When the Centers for Disease Control surprised everyone last week by announcing that fully vaccinated people can resume normal activities, eschewing the masking and social distancing practices of the past year-plus, I simultaneously welcomed the news and wondered how stores, restaurants, and other customers would know who was vaccinated. The immediate aftermath of the decision shows businesses haven’t figured that out, either.
An NBC News report (“Vaccination police? New mask guidance could put grocery workers at risk, labor advocates warn“) notes that, once again, frontline workers are in a no-win situation.
The Centers for Disease Control and Prevention has weighed in, but your local supermarket might have other ideas when it comes to mask mandates. The beleaguered retail sector found itself thrust onto the front lines of the politicized fight over mask-wearing with the agency’s new guidance issued Thursday.
Phil Lempert, founder of SupermarketGuru.com, predicted that grocery stores won’t do away with mask requirements, at least for workers. “Retailers are going to mandate or bribe with bonuses or added pay that employees continue to wear masks,” he said.
Associations and unions representing workers pushed back on the CDC’s assertion that fully vaccinated people can dispense with wearing masks, raising alarms that employees could be at risk in the absence of a way to verify the vaccination status of shoppers.
United Food and Commercial Workers International, a union representing grocery store workers, issued a statement critical of the new guidance, saying it was “confusing and fails to consider how it will impact essential workers who face frequent exposure to individuals who are not vaccinated and refuse to wear masks.”
The union expressed concern about the potential hostility workers could face. “Workers are still forced to play mask police,” the statement said. “Are they now supposed to become the vaccination police?”
The CDC and Dr. Anthony Fauci have answered the question in the negative. Indeed, they have said that we should just trust our fellow citizens to do the right thing. But, rather obviously, the last fifteen months have demonstrated the folly of that position.
Here in Virginia, the governor almost immediately rescinded his restrictive orders to align with the CDC recommendations. With the caveat, however, that business owners can impose further restrictions. Which has had the predictable effect of adding confusion.
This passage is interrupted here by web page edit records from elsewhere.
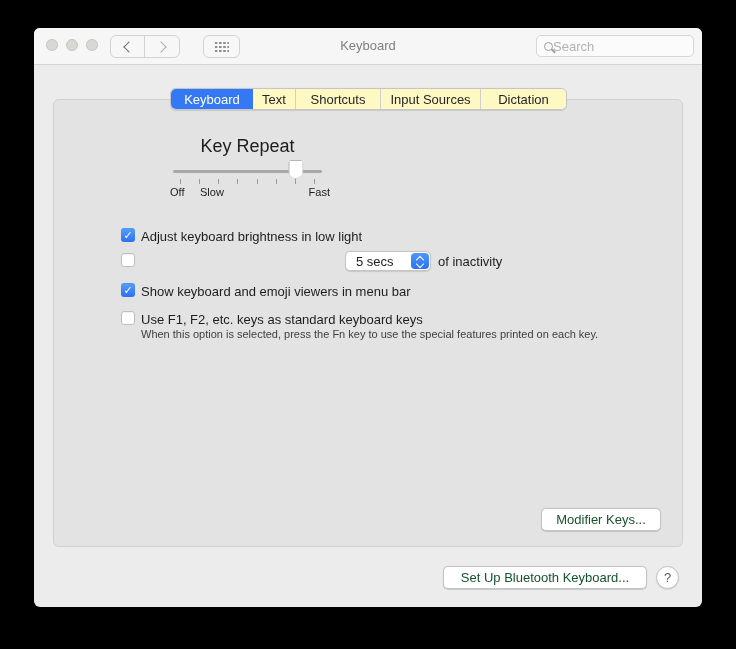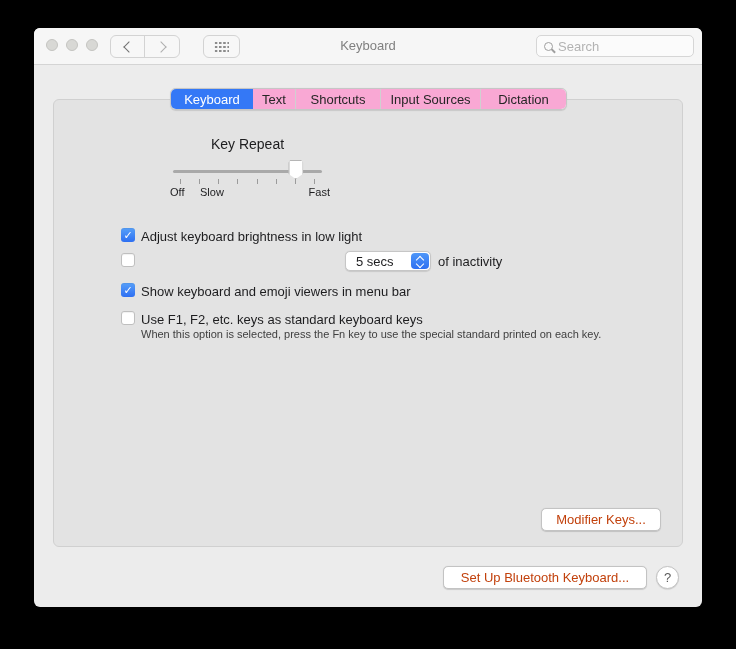"Search" .search input { margin-left: 5px -> none }
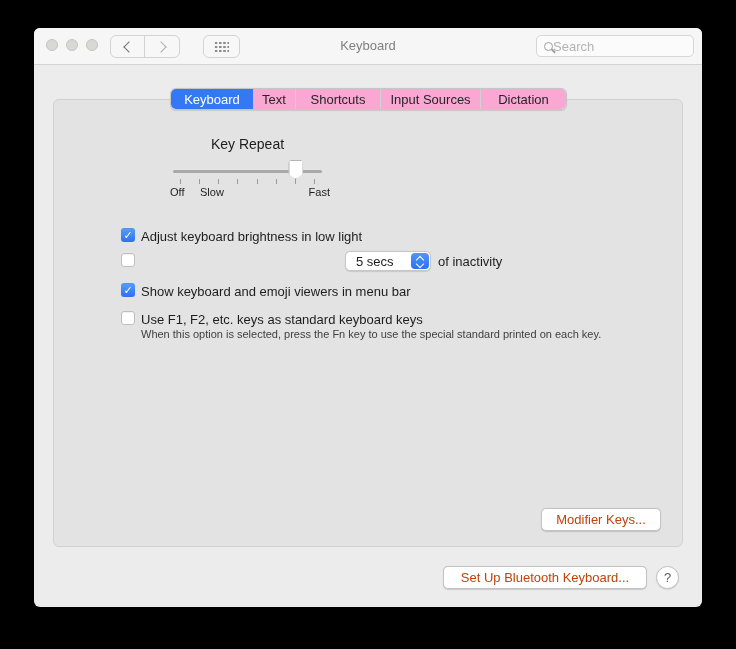"Text" .tab { background: #f9a8d4 -> #fef9c3 }
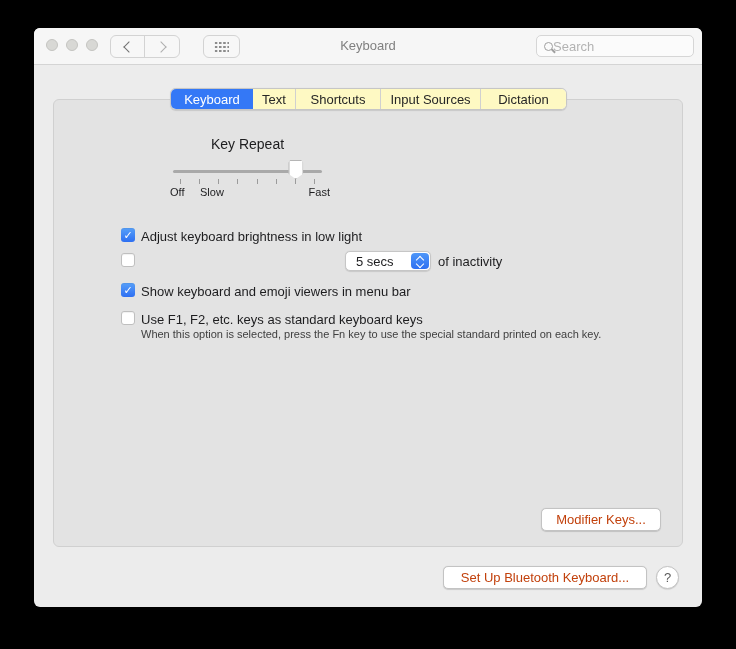"Key Repeat" .slider-title { font-size: 14px -> 18px }
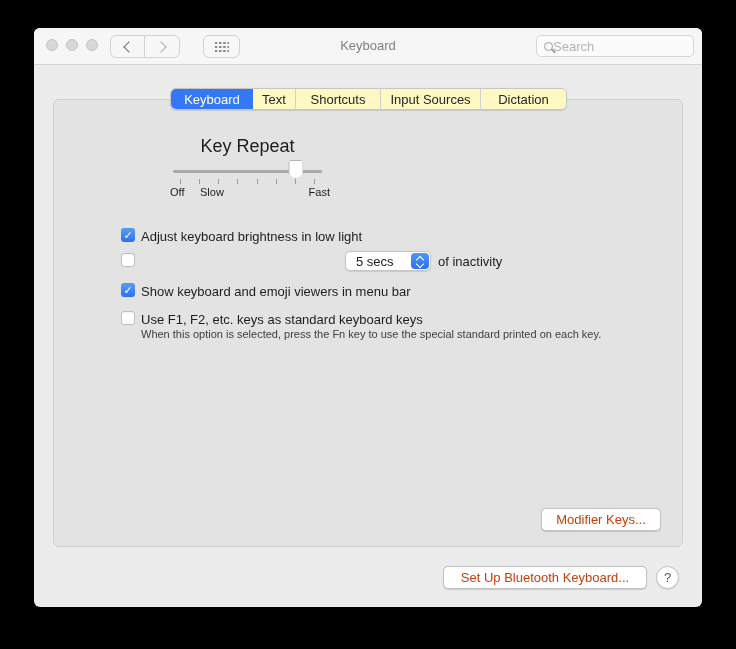"When this option is selected," div.note { text: standard -> features }
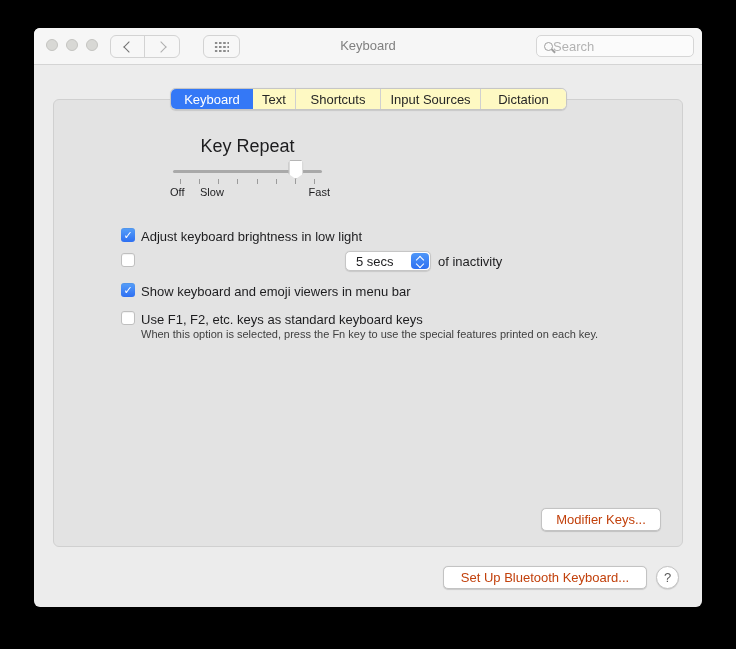"Modifier Keys..." .btn { color: #c2410c -> #14532d }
The announcement has the potential to be a PR minefield for stores, especially national chains like big-box and department stores, said Nick Shields, a senior analyst covering the retail sector at Third Bridge investment firm.
“They’re very cautious about PR over the next couple of months,” he said. Stores will have to walk a tightrope between making sure employees feel safe while accommodating the varying and potentially clashing preferences of shoppers, he added.
Shields predicted that shifting guidelines on masking could prompt some customer-facing employees who have not yet been vaccinated to do so, and added that masking might be a habit that some prefer to keep. “It’s likely that you’ll see employees be much more willing to keep their masks on for longer, just given the sheer number of people they’re exposed to on a day-to-day basis,” he said.
Regardless, there are two sets of pressures. Previously, business owners could point to state mandates to justify masking requirements. Now, they have to take responsibility for the decision. Previously, since everyone had to mask, there was no need to distinguish between the vaccinated and the unvaccinated. Now, that’s more complicated.
At this point, I have very little sympathy for frontline workers who have refused vaccination. They’ve been eligible for months now. Those who can’t get vaccinated for medical reasons, alas, are in a tough situation but it’s frankly unreasonable to impose permanent restrictions on the rest of us to compensate.
Right now, the two largest supermarket chains in our area, Safeway and Giant, have continued to impose mask restrictions. (Indeed, I made a quick run to Safeway yesterday afternoon and was befuddled that they were still requiring masks. And then they played the old announcement that they were doing so to comply with state guidelines which, of course, they aren’t.) If that continues, frankly, I’m likely to explore other options. Similarly, Target imposes mask restrictions and Walmart doesn’t. Guess where I’ll be shopping.
With rare exceptions, the vaccinated are safe and pose essentially no danger to others. Unvaccinated people who take advantage of the new policy by pretending that they’re vaccinated and refuse to mask are only a danger to themselves and other unvaccinated people. Alas, as I noted in my initial reaction to the announcement, that includes most young people and all children under 16.
In an ideal world, we could trust the unvaccinated to continue taking the appropriate measures. But, since most adults in that category are refusniks, they by definition can’t be trusted. So, that means we have to just live with their existence as potential disease vectors or we have to screen them out.
Absent vaccine passports, which almost no states have adopted and President Biden has refused to implement at the federal level, retailers might have to create their own.
Lempert said one solution for large chains could be the integration of a kind of vaccine passport into their loyalty programs. “A technology play could be that you scan your vaccination card into your supermarket app, and you just scan a QR code as you walk in the store for verification,” he said.
Which, again, would put employees in the uncomfortable and perhaps dangerous position of verification. My guess, then, is that we’ll simply insist those employees get vaccinated and do away with masking.